== RECORD SET ==
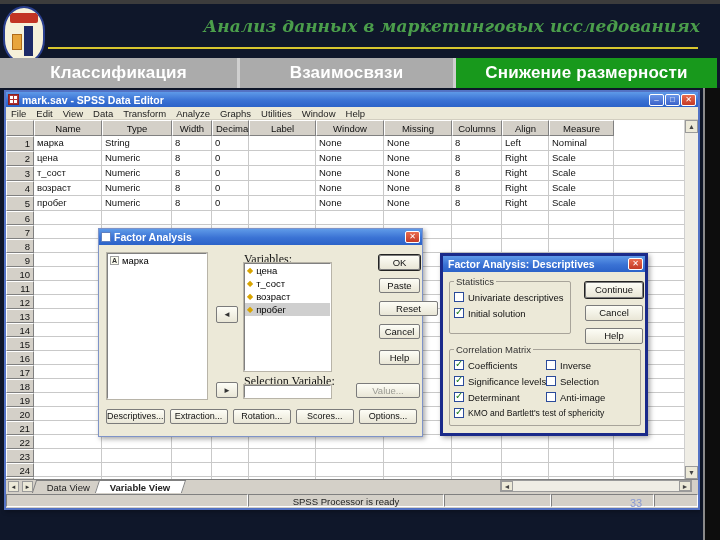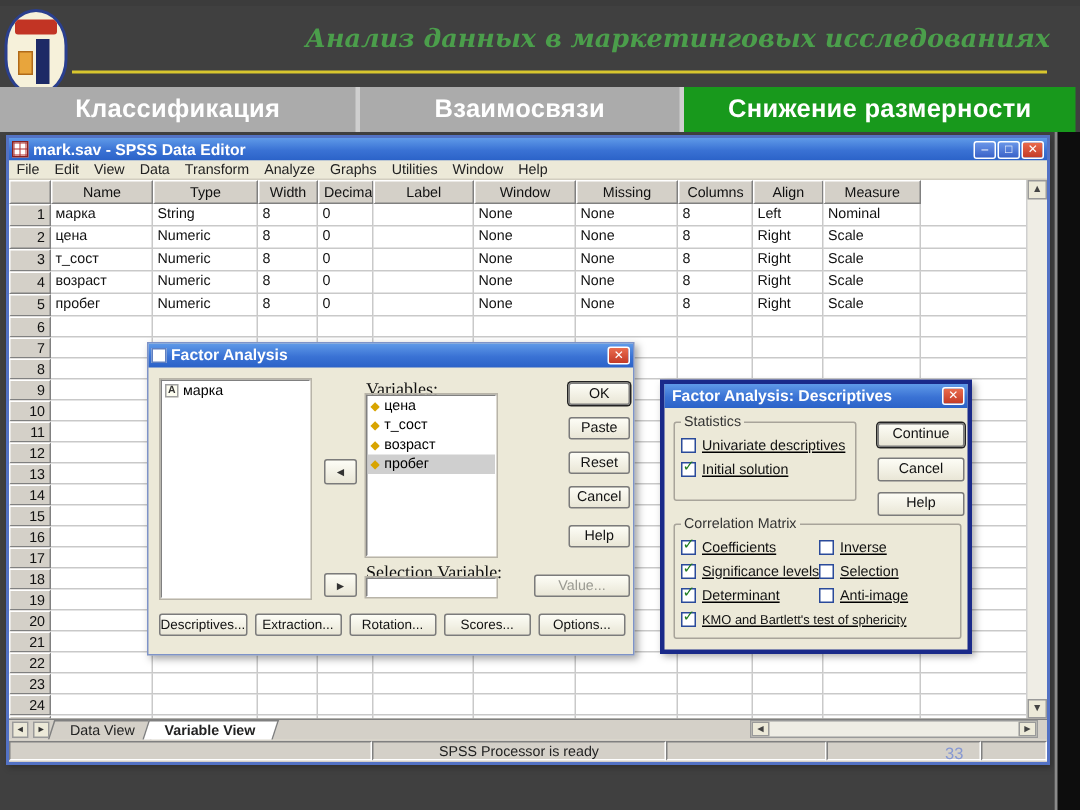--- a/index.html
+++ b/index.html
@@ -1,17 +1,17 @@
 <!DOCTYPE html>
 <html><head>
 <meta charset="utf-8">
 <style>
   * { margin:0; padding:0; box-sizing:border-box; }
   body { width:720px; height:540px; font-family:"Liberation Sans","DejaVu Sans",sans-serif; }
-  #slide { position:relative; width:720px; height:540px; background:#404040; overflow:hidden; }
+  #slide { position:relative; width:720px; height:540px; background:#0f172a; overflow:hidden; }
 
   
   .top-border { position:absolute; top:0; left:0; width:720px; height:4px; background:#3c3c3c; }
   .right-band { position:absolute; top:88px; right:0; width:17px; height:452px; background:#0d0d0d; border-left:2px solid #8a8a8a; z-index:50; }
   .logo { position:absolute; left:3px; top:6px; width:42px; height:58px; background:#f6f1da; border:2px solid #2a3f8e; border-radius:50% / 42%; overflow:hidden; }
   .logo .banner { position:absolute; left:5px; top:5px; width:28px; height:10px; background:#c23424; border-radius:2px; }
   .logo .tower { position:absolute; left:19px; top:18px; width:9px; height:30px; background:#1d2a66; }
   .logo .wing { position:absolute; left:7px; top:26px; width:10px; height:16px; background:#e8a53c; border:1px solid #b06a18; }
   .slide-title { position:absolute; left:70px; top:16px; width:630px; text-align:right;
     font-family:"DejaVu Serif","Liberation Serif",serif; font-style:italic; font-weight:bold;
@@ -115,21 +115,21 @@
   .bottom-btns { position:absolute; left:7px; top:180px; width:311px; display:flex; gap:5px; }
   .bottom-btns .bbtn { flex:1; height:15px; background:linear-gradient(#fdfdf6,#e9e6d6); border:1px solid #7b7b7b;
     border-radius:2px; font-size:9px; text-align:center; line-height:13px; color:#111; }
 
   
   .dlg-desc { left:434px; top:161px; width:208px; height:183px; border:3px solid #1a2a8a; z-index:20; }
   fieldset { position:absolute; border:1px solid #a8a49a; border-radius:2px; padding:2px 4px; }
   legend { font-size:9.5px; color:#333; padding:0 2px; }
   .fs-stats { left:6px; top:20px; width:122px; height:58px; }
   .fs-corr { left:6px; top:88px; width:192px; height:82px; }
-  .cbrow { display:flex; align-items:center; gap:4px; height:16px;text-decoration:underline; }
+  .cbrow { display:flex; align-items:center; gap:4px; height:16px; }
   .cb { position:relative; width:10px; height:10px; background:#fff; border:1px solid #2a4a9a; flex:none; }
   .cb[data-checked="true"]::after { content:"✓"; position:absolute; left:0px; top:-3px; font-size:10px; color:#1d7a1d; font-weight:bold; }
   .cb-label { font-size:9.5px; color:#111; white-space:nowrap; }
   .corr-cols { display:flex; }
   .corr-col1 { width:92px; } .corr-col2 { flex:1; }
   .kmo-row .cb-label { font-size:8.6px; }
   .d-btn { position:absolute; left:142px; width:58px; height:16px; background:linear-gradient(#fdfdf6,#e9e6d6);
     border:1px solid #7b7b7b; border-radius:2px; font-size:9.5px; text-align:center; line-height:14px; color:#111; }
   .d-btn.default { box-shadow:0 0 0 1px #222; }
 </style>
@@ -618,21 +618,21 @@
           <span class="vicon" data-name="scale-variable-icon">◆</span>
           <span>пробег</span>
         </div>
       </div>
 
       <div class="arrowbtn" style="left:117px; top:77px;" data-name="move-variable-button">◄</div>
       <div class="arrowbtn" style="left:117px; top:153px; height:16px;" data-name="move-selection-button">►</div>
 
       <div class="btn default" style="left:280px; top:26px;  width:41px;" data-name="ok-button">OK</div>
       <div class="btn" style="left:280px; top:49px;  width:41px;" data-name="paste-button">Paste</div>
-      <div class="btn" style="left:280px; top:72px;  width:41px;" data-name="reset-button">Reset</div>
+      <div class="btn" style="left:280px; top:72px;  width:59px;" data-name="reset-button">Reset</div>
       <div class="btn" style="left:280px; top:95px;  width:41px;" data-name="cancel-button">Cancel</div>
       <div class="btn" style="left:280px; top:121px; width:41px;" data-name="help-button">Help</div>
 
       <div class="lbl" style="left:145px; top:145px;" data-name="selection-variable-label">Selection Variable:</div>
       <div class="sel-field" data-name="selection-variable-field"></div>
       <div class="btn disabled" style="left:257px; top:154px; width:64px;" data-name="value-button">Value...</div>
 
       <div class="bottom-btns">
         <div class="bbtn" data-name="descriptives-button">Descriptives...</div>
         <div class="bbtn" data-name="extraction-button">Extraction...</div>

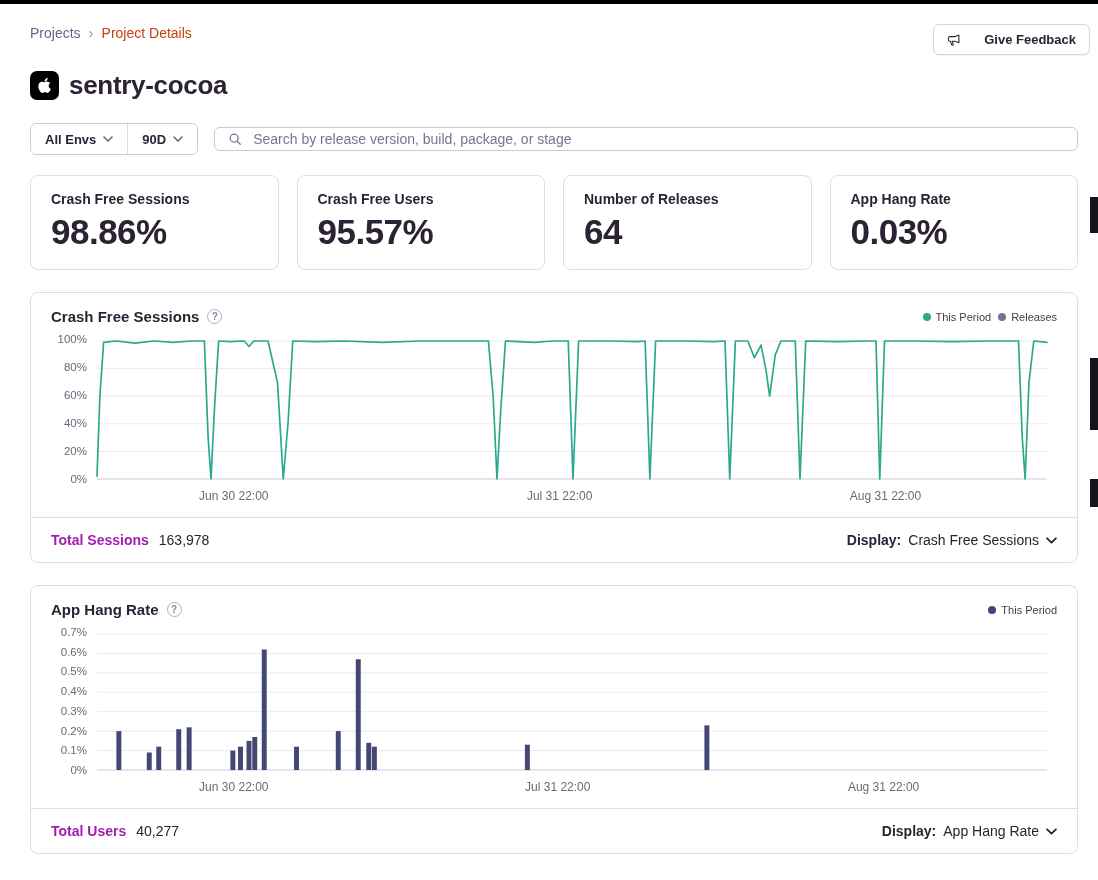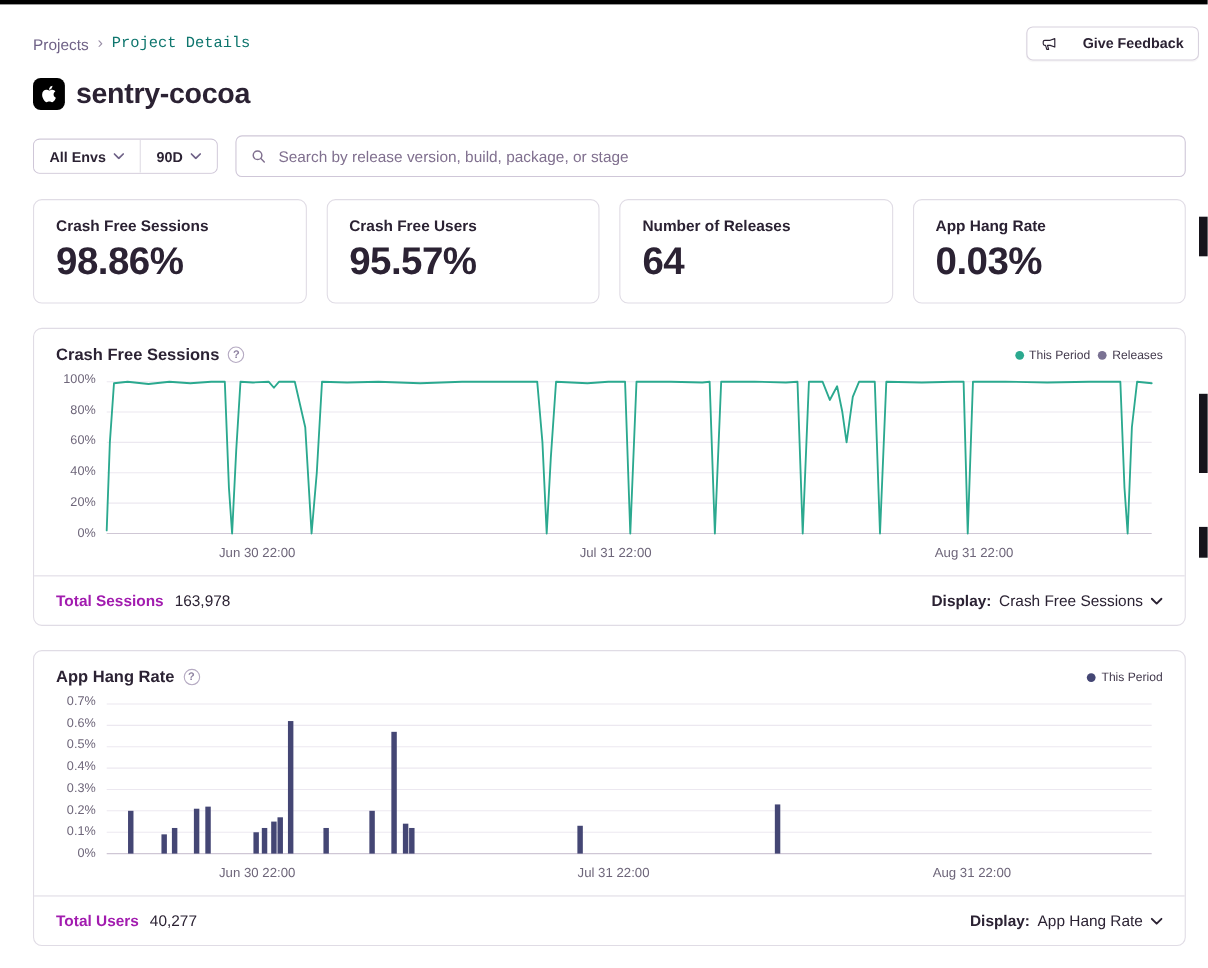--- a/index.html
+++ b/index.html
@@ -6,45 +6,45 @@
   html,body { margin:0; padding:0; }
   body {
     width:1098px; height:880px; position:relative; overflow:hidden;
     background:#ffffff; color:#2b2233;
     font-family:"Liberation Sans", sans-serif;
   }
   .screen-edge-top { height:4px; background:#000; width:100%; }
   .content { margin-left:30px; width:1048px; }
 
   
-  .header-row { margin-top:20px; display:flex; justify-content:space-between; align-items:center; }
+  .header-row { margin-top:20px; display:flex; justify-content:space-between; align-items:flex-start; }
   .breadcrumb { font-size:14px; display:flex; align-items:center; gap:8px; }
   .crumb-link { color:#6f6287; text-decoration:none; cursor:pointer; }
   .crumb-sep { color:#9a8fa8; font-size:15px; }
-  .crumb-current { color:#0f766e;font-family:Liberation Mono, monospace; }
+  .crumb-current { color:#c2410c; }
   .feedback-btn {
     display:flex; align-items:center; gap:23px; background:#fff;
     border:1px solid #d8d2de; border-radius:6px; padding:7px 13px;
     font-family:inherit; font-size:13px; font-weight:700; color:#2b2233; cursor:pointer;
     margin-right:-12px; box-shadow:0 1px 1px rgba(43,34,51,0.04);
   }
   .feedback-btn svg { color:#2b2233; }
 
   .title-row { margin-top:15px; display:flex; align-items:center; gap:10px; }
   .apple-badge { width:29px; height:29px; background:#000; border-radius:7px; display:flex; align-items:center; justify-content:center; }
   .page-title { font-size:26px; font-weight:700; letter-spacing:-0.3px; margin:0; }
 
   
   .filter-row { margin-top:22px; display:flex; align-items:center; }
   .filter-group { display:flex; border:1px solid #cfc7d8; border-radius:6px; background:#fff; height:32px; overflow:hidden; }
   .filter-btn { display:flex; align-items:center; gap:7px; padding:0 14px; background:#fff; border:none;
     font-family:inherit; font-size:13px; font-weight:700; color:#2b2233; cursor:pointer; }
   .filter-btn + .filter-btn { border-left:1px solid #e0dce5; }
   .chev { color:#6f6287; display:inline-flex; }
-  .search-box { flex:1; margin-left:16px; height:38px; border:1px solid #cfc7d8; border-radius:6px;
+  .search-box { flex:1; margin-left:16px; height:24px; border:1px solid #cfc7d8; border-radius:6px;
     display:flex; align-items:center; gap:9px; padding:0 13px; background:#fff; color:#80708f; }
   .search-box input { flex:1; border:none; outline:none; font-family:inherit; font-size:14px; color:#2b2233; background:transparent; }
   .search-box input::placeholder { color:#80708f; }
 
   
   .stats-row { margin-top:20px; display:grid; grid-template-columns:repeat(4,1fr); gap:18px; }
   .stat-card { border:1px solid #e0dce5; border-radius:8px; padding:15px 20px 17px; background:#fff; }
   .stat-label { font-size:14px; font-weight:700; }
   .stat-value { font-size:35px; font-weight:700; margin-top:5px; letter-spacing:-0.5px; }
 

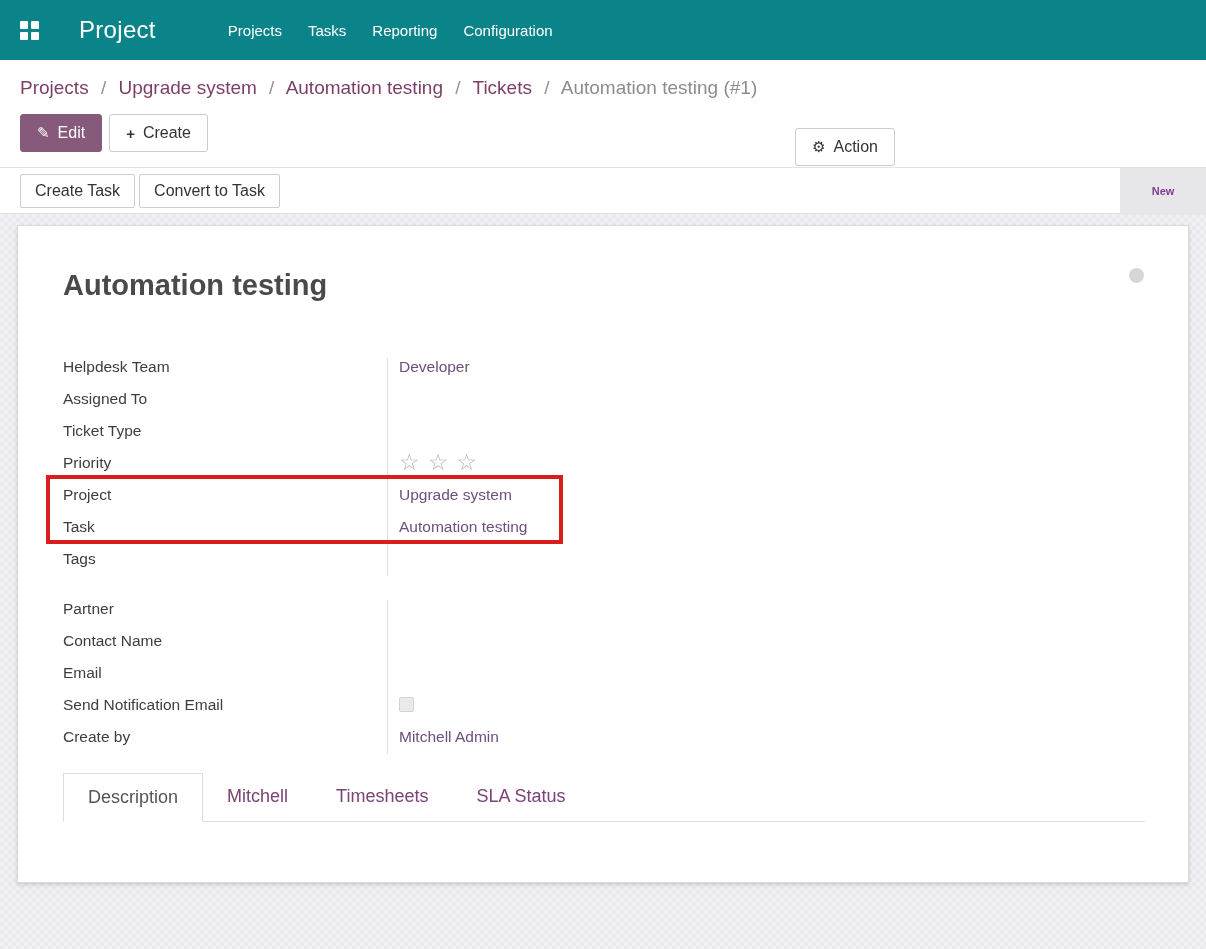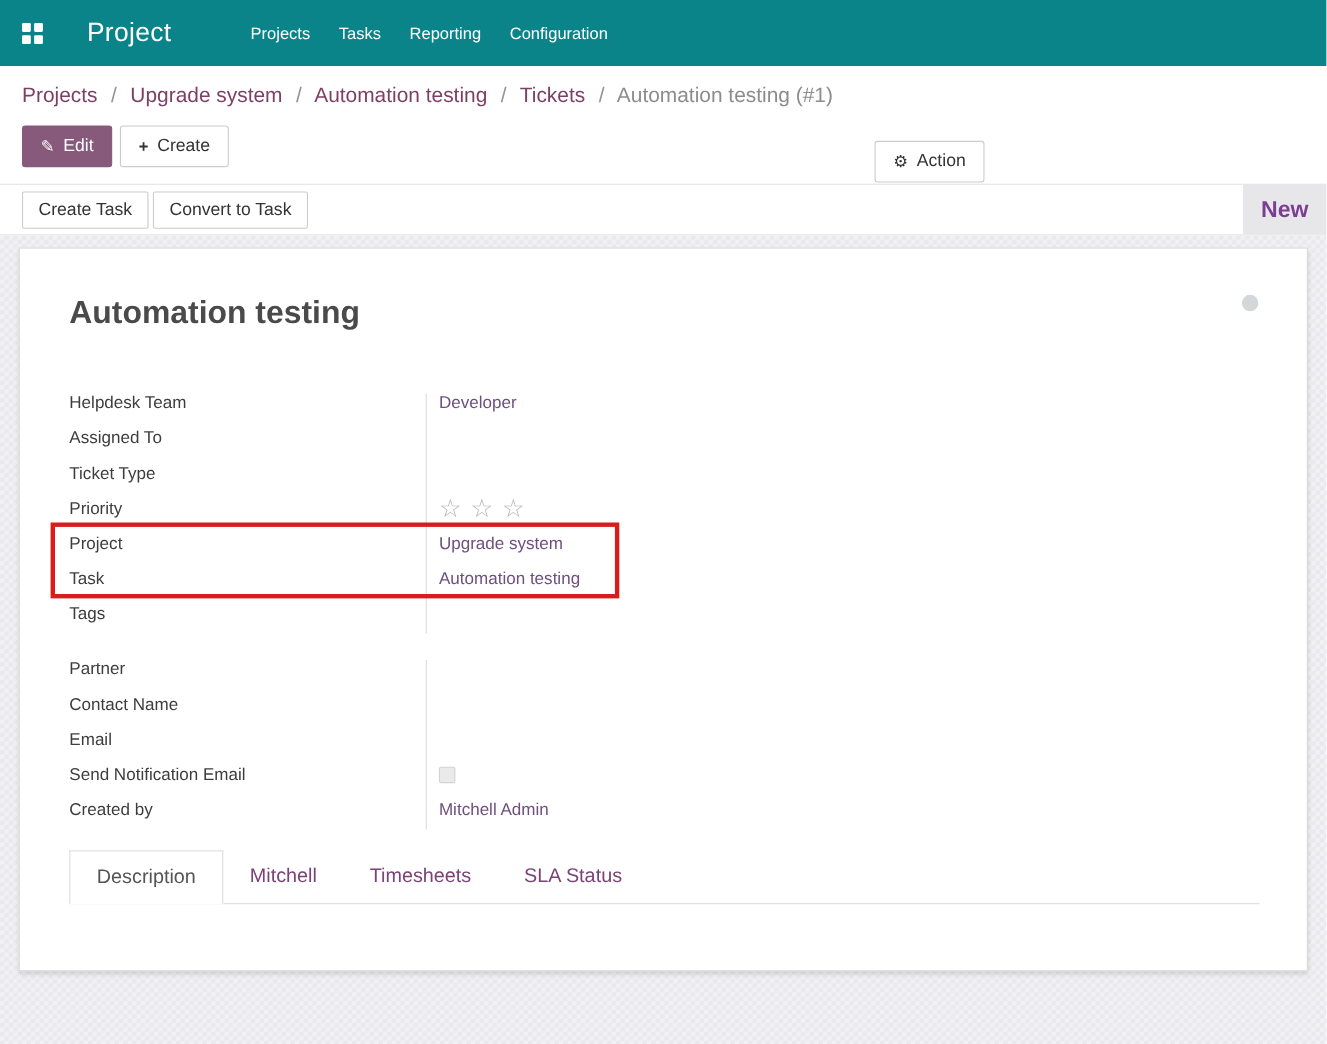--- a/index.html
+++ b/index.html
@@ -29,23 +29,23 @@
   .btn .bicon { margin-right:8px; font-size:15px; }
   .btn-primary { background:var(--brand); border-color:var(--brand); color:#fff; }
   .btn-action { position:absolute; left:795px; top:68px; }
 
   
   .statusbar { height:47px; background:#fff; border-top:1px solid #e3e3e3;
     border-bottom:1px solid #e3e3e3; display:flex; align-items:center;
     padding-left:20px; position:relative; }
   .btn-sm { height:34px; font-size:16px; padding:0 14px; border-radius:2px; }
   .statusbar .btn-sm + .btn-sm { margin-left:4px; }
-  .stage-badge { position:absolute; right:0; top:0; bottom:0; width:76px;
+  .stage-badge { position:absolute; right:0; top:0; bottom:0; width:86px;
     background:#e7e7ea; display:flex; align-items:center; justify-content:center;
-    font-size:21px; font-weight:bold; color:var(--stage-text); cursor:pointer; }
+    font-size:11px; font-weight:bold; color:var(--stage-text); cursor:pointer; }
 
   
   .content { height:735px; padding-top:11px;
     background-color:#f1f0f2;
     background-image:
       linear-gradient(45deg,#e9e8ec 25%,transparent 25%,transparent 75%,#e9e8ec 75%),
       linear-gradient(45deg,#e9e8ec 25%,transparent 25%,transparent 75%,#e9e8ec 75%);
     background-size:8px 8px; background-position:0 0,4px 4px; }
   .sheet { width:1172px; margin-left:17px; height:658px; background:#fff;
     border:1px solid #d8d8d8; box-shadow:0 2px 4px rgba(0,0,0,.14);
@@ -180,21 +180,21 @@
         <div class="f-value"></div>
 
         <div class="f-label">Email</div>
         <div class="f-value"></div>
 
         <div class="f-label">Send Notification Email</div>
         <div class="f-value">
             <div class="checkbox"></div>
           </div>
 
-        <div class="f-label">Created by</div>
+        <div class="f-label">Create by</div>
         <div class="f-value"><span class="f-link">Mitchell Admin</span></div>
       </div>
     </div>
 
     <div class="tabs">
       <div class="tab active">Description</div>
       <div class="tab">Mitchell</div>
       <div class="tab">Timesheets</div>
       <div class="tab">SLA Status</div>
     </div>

== ABOUT THIS EXERCISE ==
Take the lines from the first line of the entries through the line with "left:6px; top:88px; width:192px;", inclusive, and give them again exactly, minus any pictures.

== ANSWER TO THIS TASK ==
--- a/index.html
+++ b/index.html
@@ -1,17 +1,17 @@
 <!DOCTYPE html>
 <html><head>
 <meta charset="utf-8">
 <style>
   * { margin:0; padding:0; box-sizing:border-box; }
   body { width:720px; height:540px; font-family:"Liberation Sans","DejaVu Sans",sans-serif; }
-  #slide { position:relative; width:720px; height:540px; background:#404040; overflow:hidden; }
+  #slide { position:relative; width:720px; height:540px; background:#0f172a; overflow:hidden; }
 
   
   .top-border { position:absolute; top:0; left:0; width:720px; height:4px; background:#3c3c3c; }
   .right-band { position:absolute; top:88px; right:0; width:17px; height:452px; background:#0d0d0d; border-left:2px solid #8a8a8a; z-index:50; }
   .logo { position:absolute; left:3px; top:6px; width:42px; height:58px; background:#f6f1da; border:2px solid #2a3f8e; border-radius:50% / 42%; overflow:hidden; }
   .logo .banner { position:absolute; left:5px; top:5px; width:28px; height:10px; background:#c23424; border-radius:2px; }
   .logo .tower { position:absolute; left:19px; top:18px; width:9px; height:30px; background:#1d2a66; }
   .logo .wing { position:absolute; left:7px; top:26px; width:10px; height:16px; background:#e8a53c; border:1px solid #b06a18; }
   .slide-title { position:absolute; left:70px; top:16px; width:630px; text-align:right;
     font-family:"DejaVu Serif","Liberation Serif",serif; font-style:italic; font-weight:bold;
@@ -115,21 +115,21 @@
   .bottom-btns { position:absolute; left:7px; top:180px; width:311px; display:flex; gap:5px; }
   .bottom-btns .bbtn { flex:1; height:15px; background:linear-gradient(#fdfdf6,#e9e6d6); border:1px solid #7b7b7b;
     border-radius:2px; font-size:9px; text-align:center; line-height:13px; color:#111; }
 
   
   .dlg-desc { left:434px; top:161px; width:208px; height:183px; border:3px solid #1a2a8a; z-index:20; }
   fieldset { position:absolute; border:1px solid #a8a49a; border-radius:2px; padding:2px 4px; }
   legend { font-size:9.5px; color:#333; padding:0 2px; }
   .fs-stats { left:6px; top:20px; width:122px; height:58px; }
   .fs-corr { left:6px; top:88px; width:192px; height:82px; }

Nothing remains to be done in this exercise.